When fall came of that year 1911, and the weather began to get cold, Father decided to go south. He never liked cold weather, the heat didn’t bother him. Mother loved the mountains as she was raised in them. Father wanted to go to the Salt River Valley country, near Phoenix, and see if he could get us a large farm. That country was just opening up at that time. Father was a good farmer and loved to work the soil.
We left in our large covered wagon, with old Dick and Nancy pulling it. We also had a two wheeled trailer to carry the feed for the horses, hitched on behind the wagon. Father let us bring our dog Fanny and her two puppies that we children loved so much.
This trip stands out in my memory as the most wonderful trip or journey in my childhood life.
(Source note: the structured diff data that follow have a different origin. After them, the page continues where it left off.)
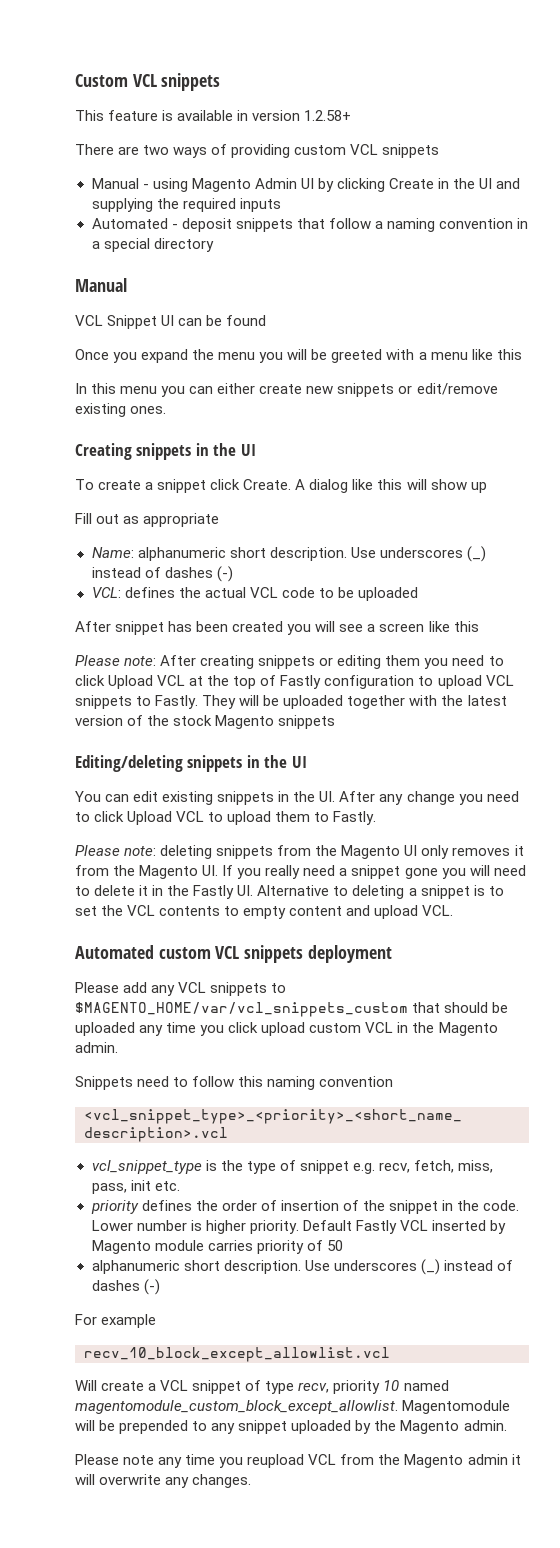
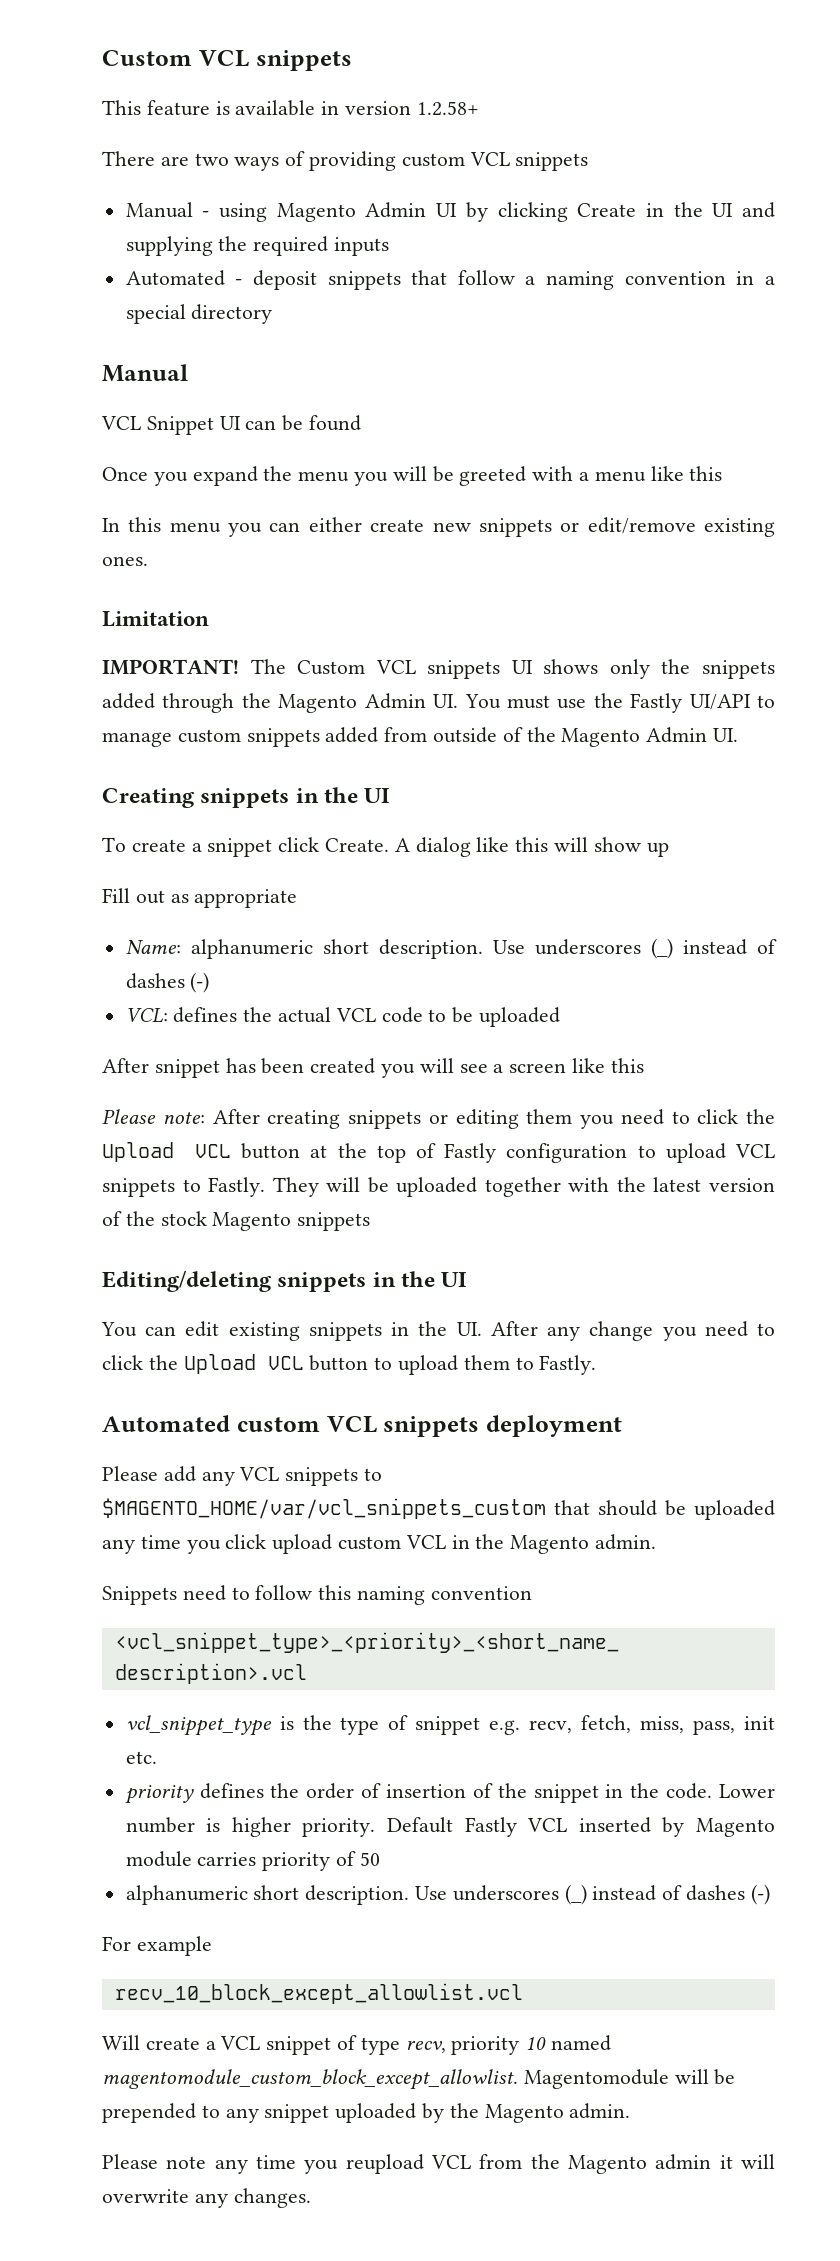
+ Limitation
+ IMPORTANT! The Custom VCL snippets UI shows only the snippets added through the Magento Admin UI. You must use the Fastly UI/API to manage custom snippets added from outside of the Magento Admin UI.
- Please note: After creating snippets or editing them you need to click Upload VCL at the top of Fastly configuration to upload VCL snippets to Fastly.
+ Please note: After creating snippets or editing them you need to click the Upload VCL button at the top of Fastly configuration to upload VCL snippets to Fastly.
- You can edit existing snippets in the UI. After any change you need to click Upload VCL to upload them to Fastly.
+ You can edit existing snippets in the UI. After any change you need to click the Upload VCL button to upload them to Fastly.
- Please note: deleting snippets from the Magento UI only removes it from the Magento UI. If you really need a snippet gone you will need to delete it in the Fastly UI. Alternative to deleting a snippet is to set the VCL contents to empty content and upload VCL.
I was 9 ½ years old at that time. I don’t suppose it was an easy trip for mother with a young baby and six other active children to keep fed and clean, with only a covered wagon for our home, but we children loved it. The trip took about two months to get to Phoenix. We camped about where the town of Mesa now stands, for a week or two. I remember when we went through Phoenix, we children wanted to see all we could of this big city, our first one to see, so we were all peeking from under the wagon cover. This embarrassed mother and she tried to get all of us to stay back in the wagon with the cover down until we were through the city. She told us to keep our heads in and not be looking out and acting like regular hoodlums. I don’t think we minded her very good, as we were just too excited and didn’t want to miss a thing. Father drove through on the main street and the big beautiful stores and buildings thrilled us through and through.
Mother didn’t like this vast large open country and so father didn’t try to find a place to live. He had a cousin living in Mesa. We visited with them and she had children our age to play with.
We soon started back for Southern Nevada. It was almost Christmas by the time we got to Needles, California. We camped on the Colorado River, about a mile out of town Christmas Eve. I remember Father walked into town to get presents for us children, he carried them back into gunny sack on his back. There was something for each of us, and we had a different but a wonderful Christmas.
We traveled on to the Moapa Valley. It was about March 1912, and too late for us to go on to Alamo to finish that year of school. We four older ones missed all the year of 1911 and 1912 schooling, but made it up the next two years. Father leased some good ground just above the little town of Logandale and raised cantaloupes that summer. He made good money and in the fall moved us back to Alamo. We still owned our home there. We were all happy to get back and go to school again with our friends we had left before going to Flagstaff.